■ EXERCISE DIRECTIONS: Exact transcription begins at the first line of the material below and ends with the line holding "-23,7 +23,7 @@"; pictures are skipped.

■ SOURCE DATA:

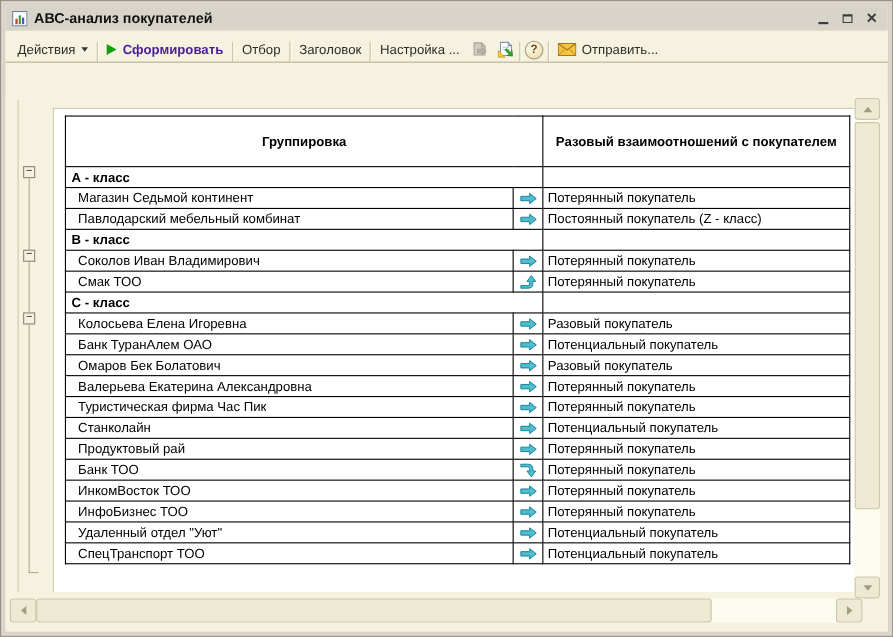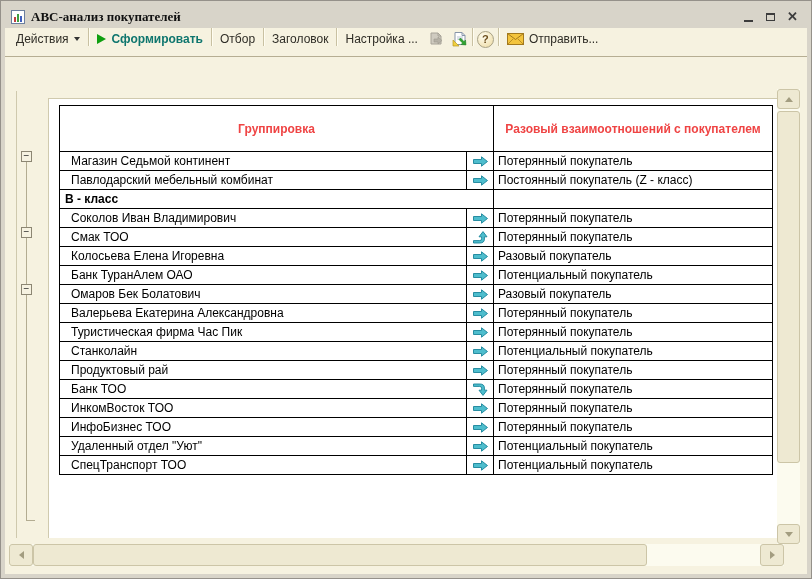--- a/index.html
+++ b/index.html
@@ -12,7 +12,7 @@
 
   
   .titlebar{position:absolute;left:0;top:0;right:0;height:23px;background:#d8d4c9;
-    display:flex;align-items:center;font-family:Liberation Serif, serif;}
+    display:flex;align-items:center;}
   .title-icon{margin:0 6px 0 6px;display:flex;}
   .title-text{font-size:13px;font-weight:bold;color:#111;}
   .win-controls{margin-left:auto;display:flex;align-items:center;gap:9px;margin-right:8px;}

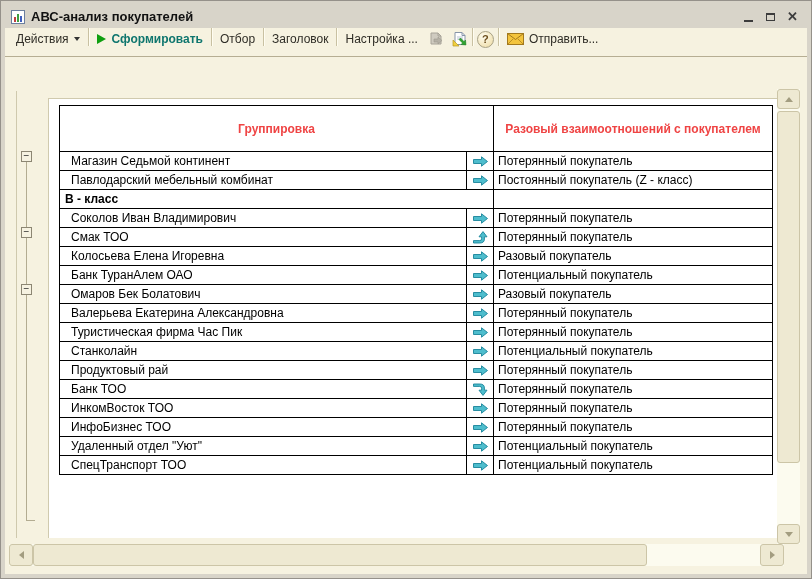--- a/index.html
+++ b/index.html
@@ -23,7 +23,7 @@
 
   
   .toolbar{position:absolute;left:0;top:23px;right:0;height:29px;background:#f6f2e0;
-    border-bottom:1px solid #b6ae93;box-sizing:border-box;display:flex;align-items:flex-start;
+    border-bottom:1px solid #b6ae93;box-sizing:border-box;display:flex;align-items:flex-end;
     padding:0 4px;font-size:12px;color:#2f2d26;}
   .titem{display:flex;align-items:center;height:22px;padding:0 7px;white-space:nowrap;}
   .titem.iconbtn{padding:0 3px;}

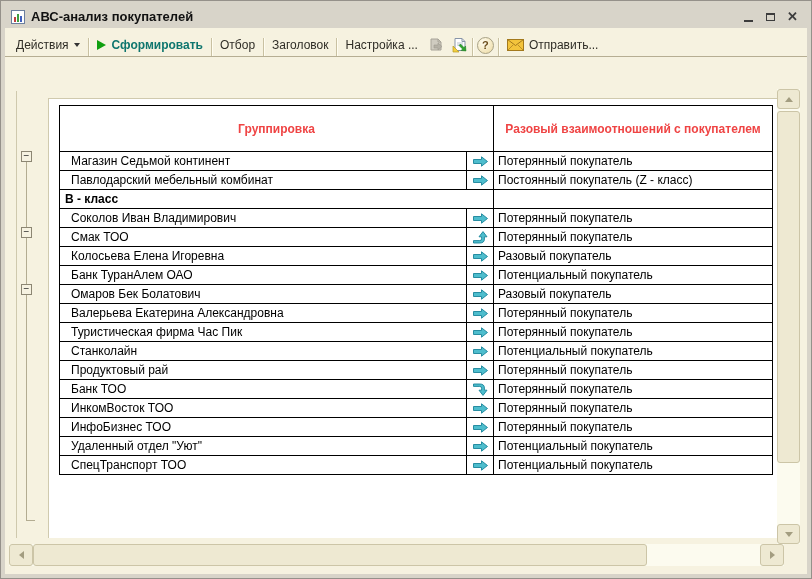--- a/index.html
+++ b/index.html
@@ -33,7 +33,7 @@
     border-top:4px solid #333;margin-left:5px;}
   .play{width:0;height:0;border-top:5px solid transparent;border-bottom:5px solid transparent;
     border-left:9px solid #0f9f0f;margin-right:6px;}
-  .bold-label{font-weight:bold;color:#0f766e;}
+  .bold-label{font-weight:bold;color:#4c1d95;}
   .help-circle{width:17px;height:17px;border-radius:50%;border:1px solid #a8a185;
     background:radial-gradient(circle at 35% 30%, #fffdf0, #ecd9a0);
     display:flex;align-items:center;justify-content:center;

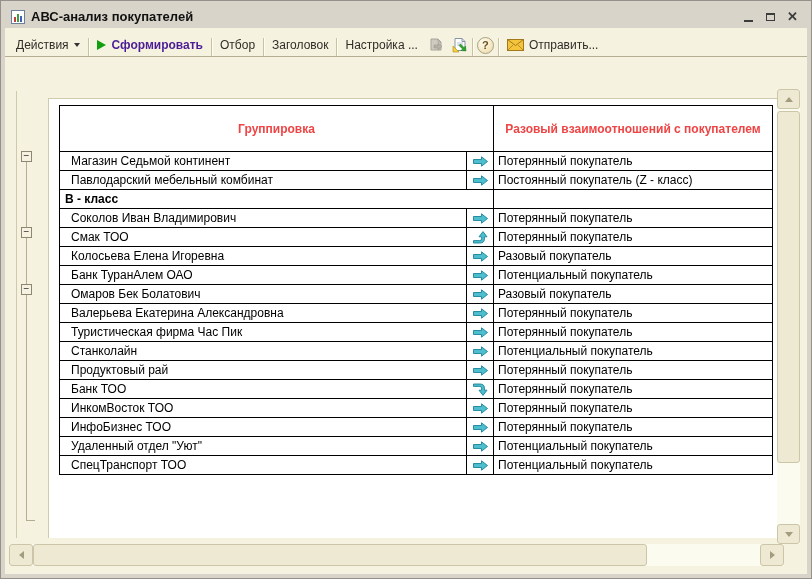--- a/index.html
+++ b/index.html
@@ -64,7 +64,7 @@
     table-layout:fixed;background:#fff;}
   .grid th,.grid td{border:1px solid #000;overflow:hidden;}
   .grid th{height:41px;font-size:12px;font-weight:bold;text-align:center;vertical-align:middle;
-    padding:2px 8px;color:#ef4444;}
+    padding:2px 8px;color:#000000;}
   .grid td{height:18px;font-size:12px;vertical-align:middle;white-space:nowrap;color:#000;}
   .grid td.name{padding:0 2px 0 11px;}
   .grid tr.grp td.name{font-weight:bold;padding-left:5px;}

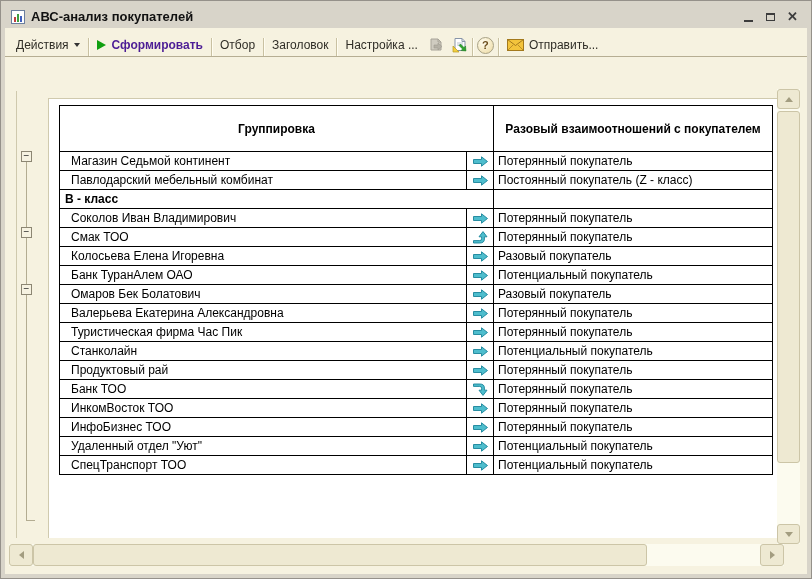--- a/index.html
+++ b/index.html
@@ -199,6 +199,10 @@
         </tr>
       </thead>
       <tbody>
+            <tr class="grp">
+              <td colspan="2" class="name">А - класс</td>
+              <td class="stage"></td>
+            </tr>
             <tr>
               <td class="name">Магазин Седьмой континент</td>
               <td class="acell">

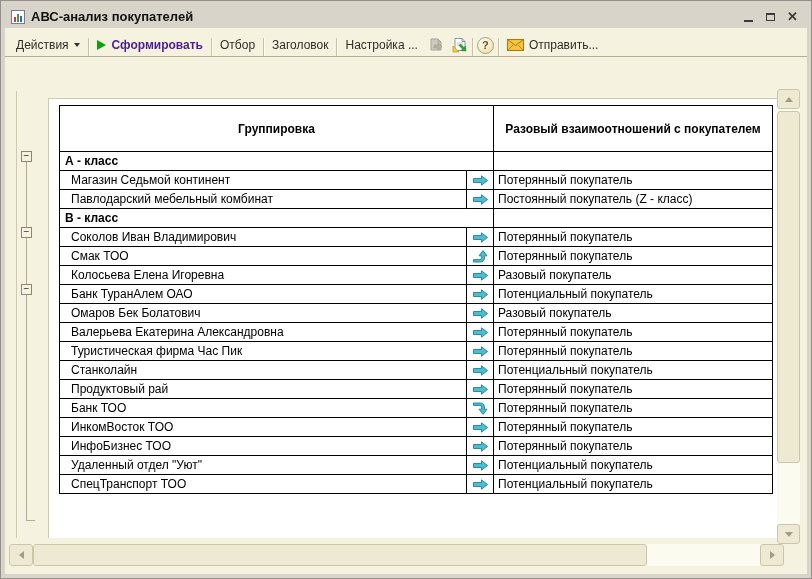--- a/index.html
+++ b/index.html
@@ -243,6 +243,10 @@
               </td>
               <td class="stage">Потерянный покупатель</td>
             </tr>
+            <tr class="grp">
+              <td colspan="2" class="name">С - класс</td>
+              <td class="stage"></td>
+            </tr>
             <tr>
               <td class="name">Колосьева Елена Игоревна</td>
               <td class="acell">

■ ANSWER FOR THE TASK:
--- a/index.html
+++ b/index.html
@@ -12,7 +12,7 @@
 
   
   .titlebar{position:absolute;left:0;top:0;right:0;height:23px;background:#d8d4c9;
-    display:flex;align-items:center;font-family:Liberation Serif, serif;}
+    display:flex;align-items:center;}
   .title-icon{margin:0 6px 0 6px;display:flex;}
   .title-text{font-size:13px;font-weight:bold;color:#111;}
   .win-controls{margin-left:auto;display:flex;align-items:center;gap:9px;margin-right:8px;}

--- a/index.html
+++ b/index.html
@@ -23,7 +23,7 @@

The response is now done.